[[ Material to process open ]]
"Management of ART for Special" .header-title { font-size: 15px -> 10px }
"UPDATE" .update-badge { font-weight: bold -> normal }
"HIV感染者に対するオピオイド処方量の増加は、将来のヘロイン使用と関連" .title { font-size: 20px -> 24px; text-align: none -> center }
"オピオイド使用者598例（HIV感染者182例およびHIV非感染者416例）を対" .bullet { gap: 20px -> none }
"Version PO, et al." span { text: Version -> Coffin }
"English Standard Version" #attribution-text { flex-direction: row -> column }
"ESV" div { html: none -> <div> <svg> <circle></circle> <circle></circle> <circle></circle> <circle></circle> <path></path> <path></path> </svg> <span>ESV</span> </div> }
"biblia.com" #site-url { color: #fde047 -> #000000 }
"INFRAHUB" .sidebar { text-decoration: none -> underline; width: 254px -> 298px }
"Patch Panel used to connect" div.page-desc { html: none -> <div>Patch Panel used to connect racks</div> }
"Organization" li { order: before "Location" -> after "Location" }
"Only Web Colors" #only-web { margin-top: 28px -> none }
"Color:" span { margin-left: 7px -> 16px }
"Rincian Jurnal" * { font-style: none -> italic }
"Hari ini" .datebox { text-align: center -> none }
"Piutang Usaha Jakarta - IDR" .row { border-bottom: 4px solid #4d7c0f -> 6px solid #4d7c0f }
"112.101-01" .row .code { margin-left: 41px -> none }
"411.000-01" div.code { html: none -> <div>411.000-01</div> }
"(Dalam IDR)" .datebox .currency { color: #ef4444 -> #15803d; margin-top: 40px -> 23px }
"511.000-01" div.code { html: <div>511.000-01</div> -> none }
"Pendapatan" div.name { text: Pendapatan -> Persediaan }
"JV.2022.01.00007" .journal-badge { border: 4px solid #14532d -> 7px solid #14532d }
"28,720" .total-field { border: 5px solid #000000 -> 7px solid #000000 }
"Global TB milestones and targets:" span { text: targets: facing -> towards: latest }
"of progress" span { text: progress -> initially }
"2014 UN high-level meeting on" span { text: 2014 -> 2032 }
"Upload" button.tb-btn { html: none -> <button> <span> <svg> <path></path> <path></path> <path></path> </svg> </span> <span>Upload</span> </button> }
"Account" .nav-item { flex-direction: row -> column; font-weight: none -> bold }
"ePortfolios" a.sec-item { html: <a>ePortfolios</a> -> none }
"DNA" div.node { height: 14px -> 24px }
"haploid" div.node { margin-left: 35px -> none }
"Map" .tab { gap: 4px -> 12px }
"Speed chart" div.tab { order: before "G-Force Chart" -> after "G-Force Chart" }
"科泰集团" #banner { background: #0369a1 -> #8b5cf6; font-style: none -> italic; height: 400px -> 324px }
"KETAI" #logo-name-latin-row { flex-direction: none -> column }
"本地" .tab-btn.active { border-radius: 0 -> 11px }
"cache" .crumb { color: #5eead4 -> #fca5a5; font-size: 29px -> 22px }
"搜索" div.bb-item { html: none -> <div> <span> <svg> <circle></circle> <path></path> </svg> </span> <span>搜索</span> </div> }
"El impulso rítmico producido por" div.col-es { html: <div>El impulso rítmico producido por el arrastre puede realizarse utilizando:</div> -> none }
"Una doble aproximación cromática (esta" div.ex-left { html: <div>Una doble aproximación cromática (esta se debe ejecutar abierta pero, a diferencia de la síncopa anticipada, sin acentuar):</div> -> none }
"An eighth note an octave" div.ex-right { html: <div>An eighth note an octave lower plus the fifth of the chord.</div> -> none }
[[ Material to process closed ]]
### The task
Find and copy each line above holding "style".

### Output below
"Rincian Jurnal" * { font-style: none -> italic }
"科泰集团" #banner { background: #0369a1 -> #8b5cf6; font-style: none -> italic; height: 400px -> 324px }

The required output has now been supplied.